Orbit bridges different benchmark datasets such as TREC and QALD. It contain the main features necessary to benchmark IR systems. It implements parsers for the two main benchmark dataset available TREC and QALD. It contains a list of five meaures that can be used to evaluate the system answers: MAP@?, P@?, Precision, Recall, and F-measure. It also have 9 emmbeded QALD test datasets. Below you find a list of benchmark functionalities implemented.
java -jar orbit.benchmark.jar [option]:
-evaluate <benchmarkAnswerFile|datasetID> <systemAnswerFile> <"measure1","measure2"> [-latex|-json]
-datasets List available datasets for evaluation.
-measures List available measures.
-questions ["datasetFile1","datasetFile2","datasetID1"...] [-format <format>] [-lang <lang>]
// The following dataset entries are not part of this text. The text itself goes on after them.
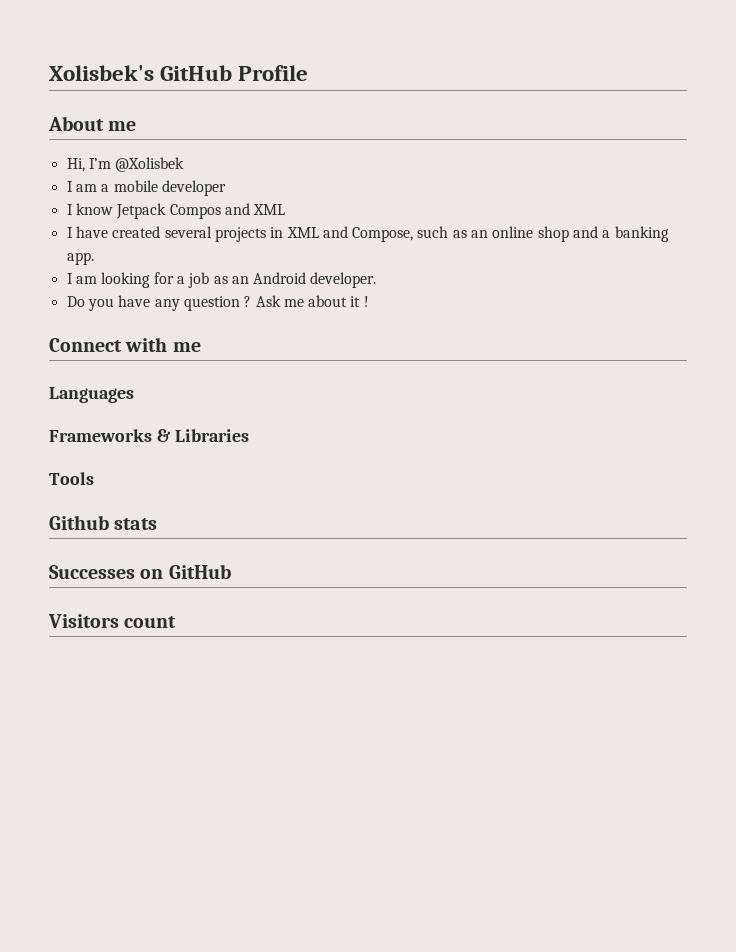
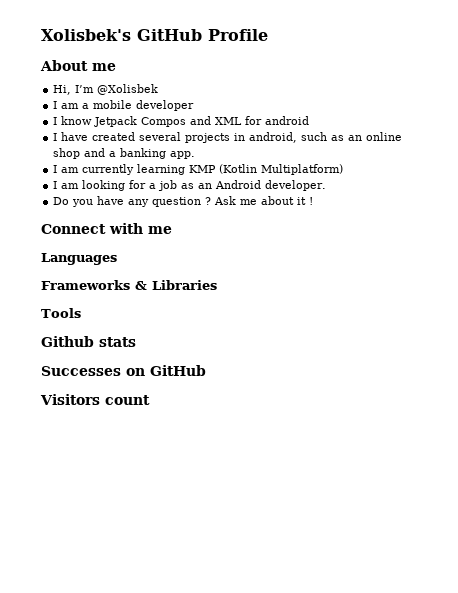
- I know Jetpack Compos and XML
+ I know Jetpack Compos and XML for android
- I have created several projects in XML and Compose, such as an online shop and a banking app.
+ I have created several projects in android, such as an online shop and a banking app.
+ I am currently learning KMP (Kotlin Multiplatform)

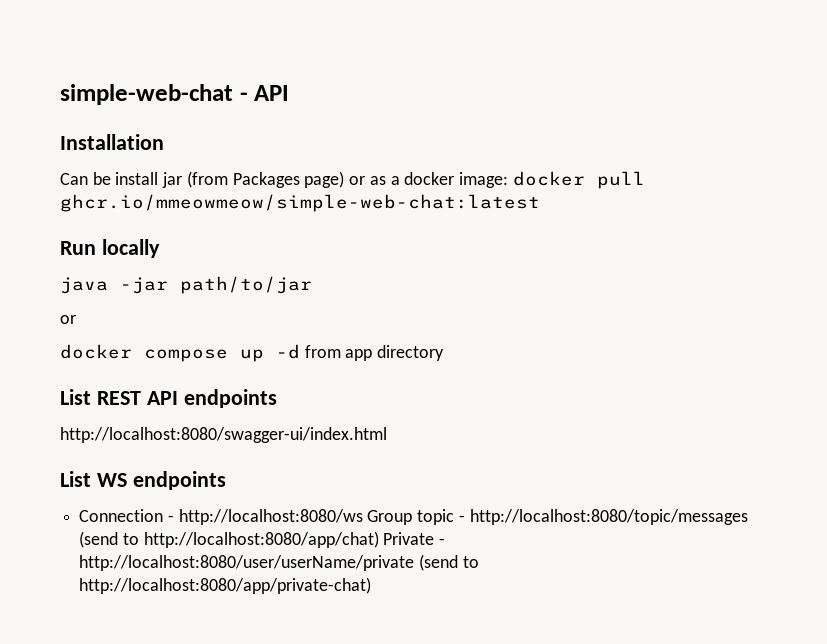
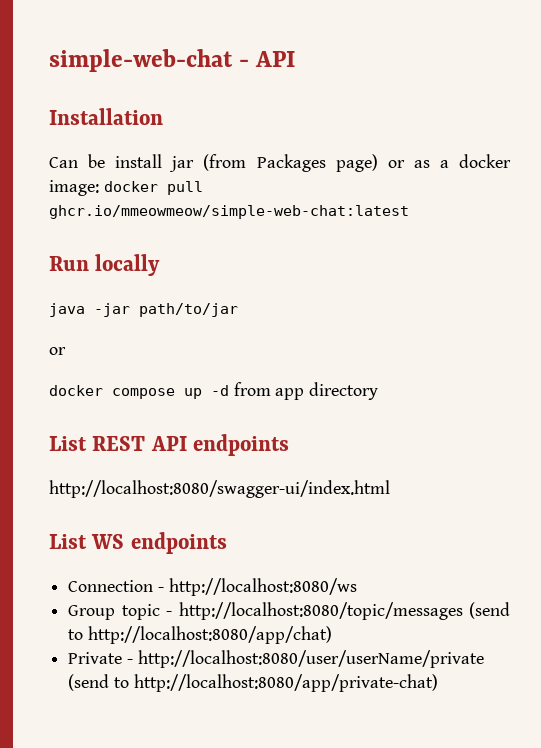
- Connection - http://localhost:8080/ws Group topic - http://localhost:8080/topic/messages (send to http://localhost:8080/app/chat) Private - http://localhost:8080/user/userName/private (send to http://localhost:8080/app/private-chat)
+ Connection - http://localhost:8080/ws
+ Group topic - http://localhost:8080/topic/messages (send to http://localhost:8080/app/chat)
+ Private - http://localhost:8080/user/userName/private (send to http://localhost:8080/app/private-chat)

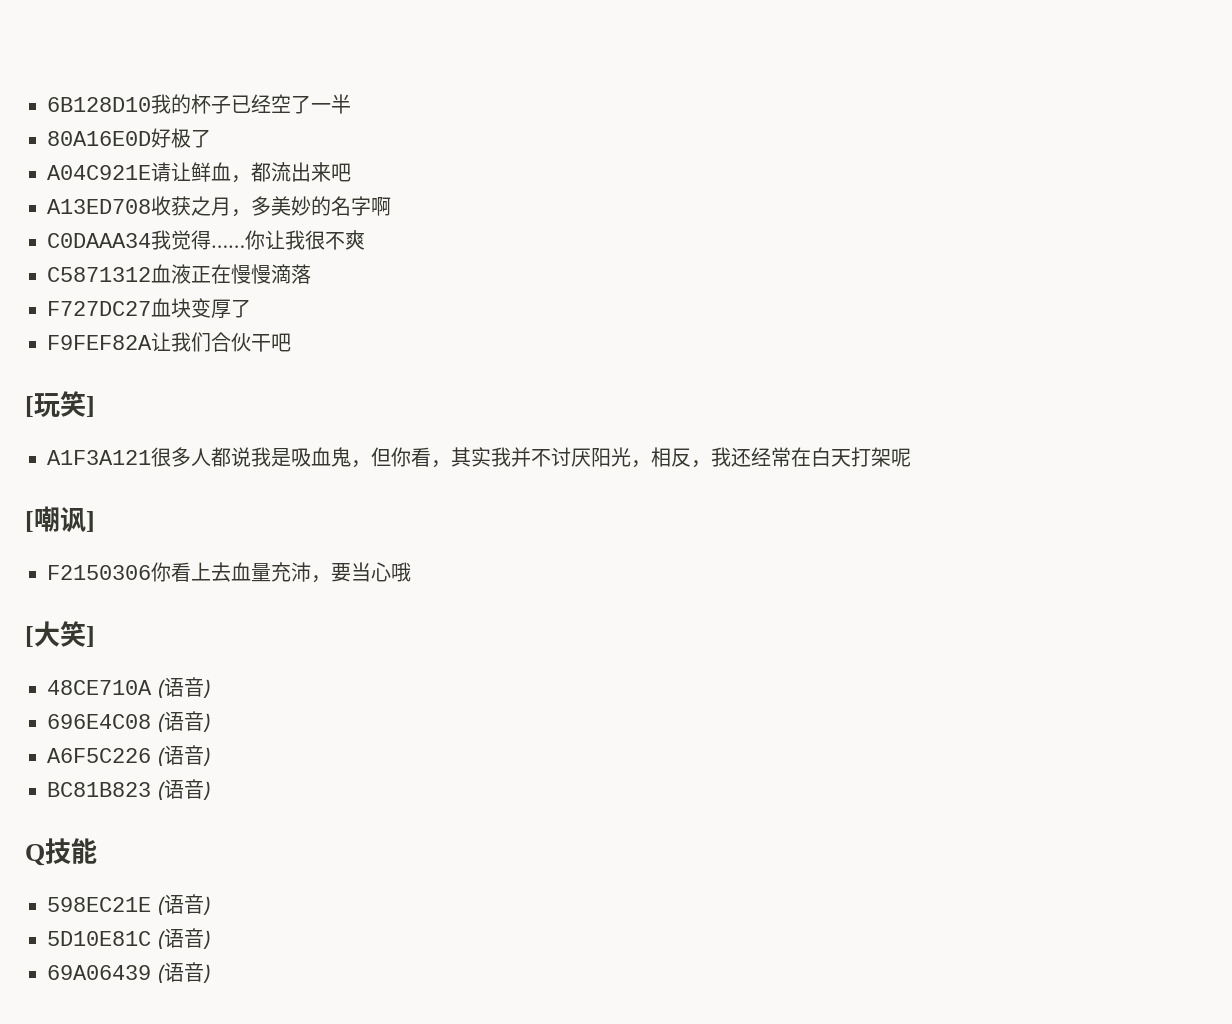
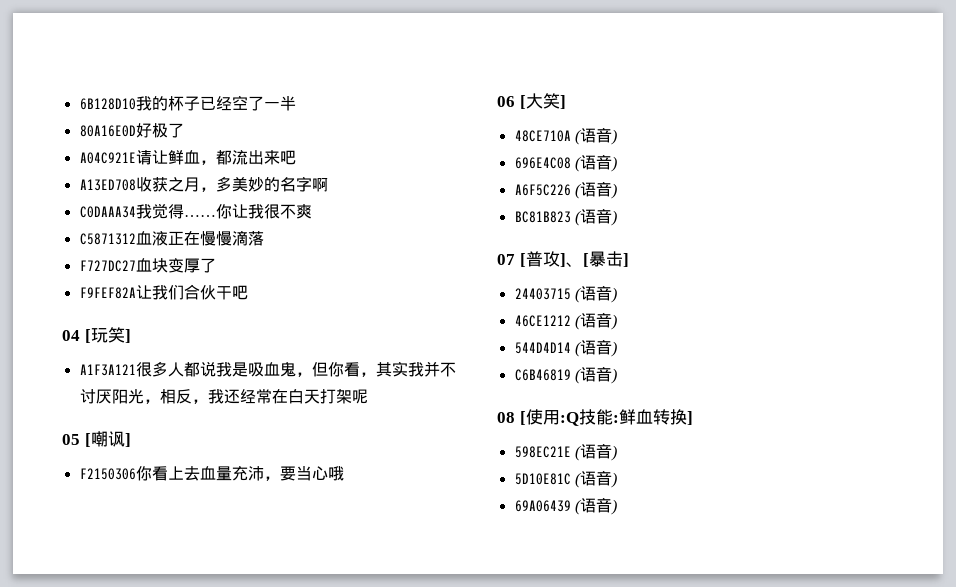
- [玩笑]
+ 04 [玩笑]
- [嘲讽]
+ 05 [嘲讽]
- [大笑]
+ 06 [大笑]
- Q技能
+ 07 [普攻]、[暴击]
+ 24403715 (语音)
+ 46CE1212 (语音)
+ 544D4D14 (语音)
+ C6B46819 (语音)
+ 08 [使用:Q技能:鲜血转换]

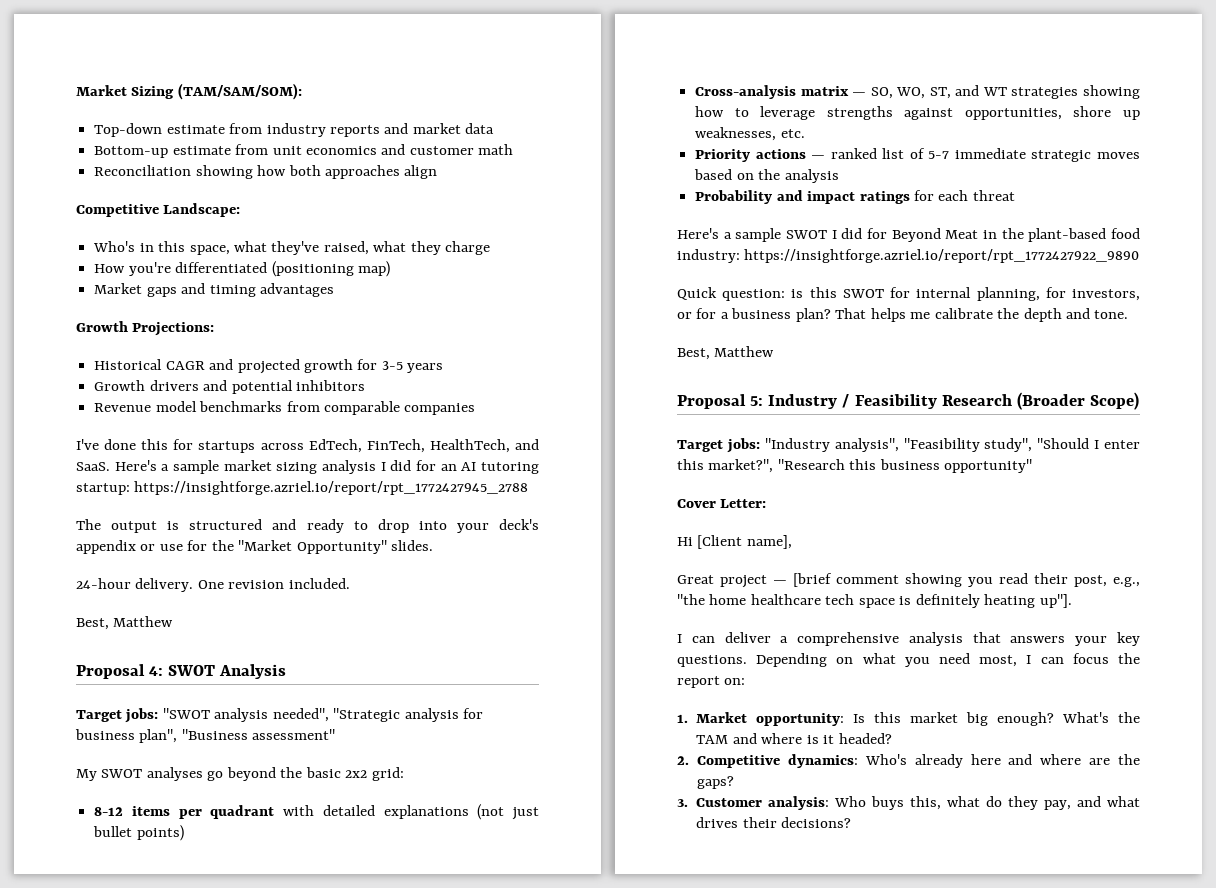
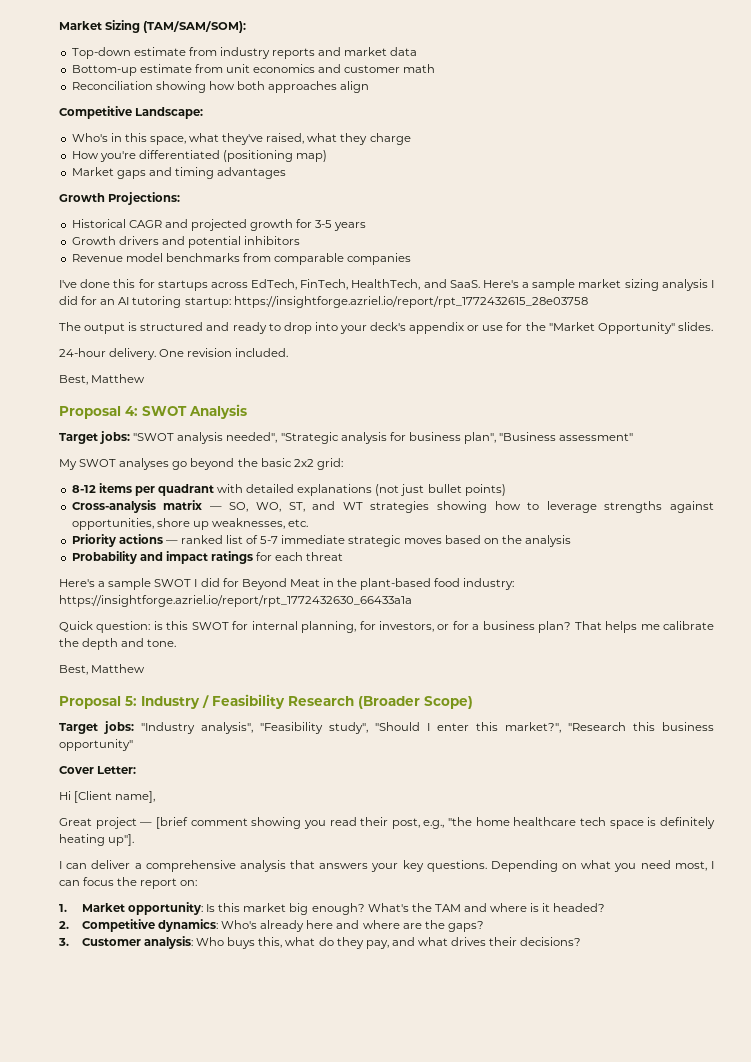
- Here's a sample market sizing analysis I did for an AI tutoring startup: https://insightforge.azriel.io/report/rpt_1772427945_2788
+ Here's a sample market sizing analysis I did for an AI tutoring startup: https://insightforge.azriel.io/report/rpt_1772432615_28e03758
- Here's a sample SWOT I did for Beyond Meat in the plant-based food industry: https://insightforge.azriel.io/report/rpt_1772427922_9890
+ Here's a sample SWOT I did for Beyond Meat in the plant-based food industry: https://insightforge.azriel.io/report/rpt_1772432630_66433a1a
Orbit benchmark framework already comes with 9 embedded QALD datasets.
java -jar orbit.benchmark.jar -datasets
qald-5-test-multilingual
qald-7-test-multilingual
qald-3-test-multilingual
qald-6-test-multilingual
qald-9-test-multilingual
qald-4-test-multilingual
qald-2-test-multilingual
qald-1-test-multilingual
qald-8-test-multilingual
qald-9-test-multilingual
There are totally 7 implemented measures while 2 are extensions (e.g. P@10 and P@100 are PrecisionAt instantiations).
java -jar orbit.benchmark.jar -measures
f-score
P@100
precision
recall
P@10
MAP@10
MAP@100
java -jar -evaluate "qald-8-test-multilingual" "qald-8-test-multilingual.qald.json" "MAP@10"
| Q-ID | MAP@10 |
| 22 | 1.0 |
...
| 21 | 1.0 |
| 43 | 1.0 |
| AVG | 1.0 |
You can also have the evaluation output in latex, using the pragma -latex.
java -jar -evaluate "qald-8-test-multilingual" "qald-8-test-multilingual.qald.json" "MAP@10" -latex
\begin{center}
\begin{tabular}{| c | c |}
\hline\hline
Q & MAP@10\\
\hline\hline
22 & 1.0 \\
44 & 1.0 \\
45 & 1.0 \\
...
java -jar orbit.benchmark.jar -questions
...
{"datasetId":"qald-8-test-multilingual","question":"What is Donald Trump's main business?", "keywords":"Donald Trump's, business", "sparql":"PREFIX dbo: <http:\/\/dbpedia.org\/ontology\/> PREFIX dbr: <http:\/\/dbpedia.org\/resource\/> SELECT ?owner WHERE { ?owner dbo:owner dbr:Donald_Trump }" , "lang":"en"}
{"datasetId":"qald-8-test-multilingual","question":"What is the last work of Dan Brown?", "keywords":"last work, Dan Brown", "sparql":"PREFIX dbo: <http:\/\/dbpedia.org\/ontology\/> PREFIX dbp: <http:\/\/dbpedia.org\/property\/> PREFIX dbr: <http:\/\/dbpedia.org\/resource\/> SELECT ?book ?date WHERE { ?book dbo:author dbr:Dan_Brown . ?book dbp:releaseDate|dbo:publicationDate ?date } ORDER BY DESC(?date)" , "lang":"en"}
{"datasetId":"qald-8-test-multilingual","question":"What other books have been written by the author of The Fault in Our Stars?", "keywords":"books, author, The Fault in Our Stars", "sparql":"PREFIX dbo: <http:\/\/dbpedia.org\/ontology\/> SELECT ?books WHERE { ?books dbo:author <http:\/\/dbpedia.org\/resource\/John_Green_(author)> }" , "lang":"en"}
{"datasetId":"qald-8-test-multilingual","question":"When was the last episode of the TV series Friends aired?", "keywords":"last episode, Friends Tv show", "sparql":"PREFIX dbo: <http:\/\/dbpedia.org\/ontology\/> PREFIX dbr: <http:\/\/dbpedia.org\/resource\/> SELECT ?date WHERE { dbr:Friends dbo:completionDate ?date }" , "lang":"en"}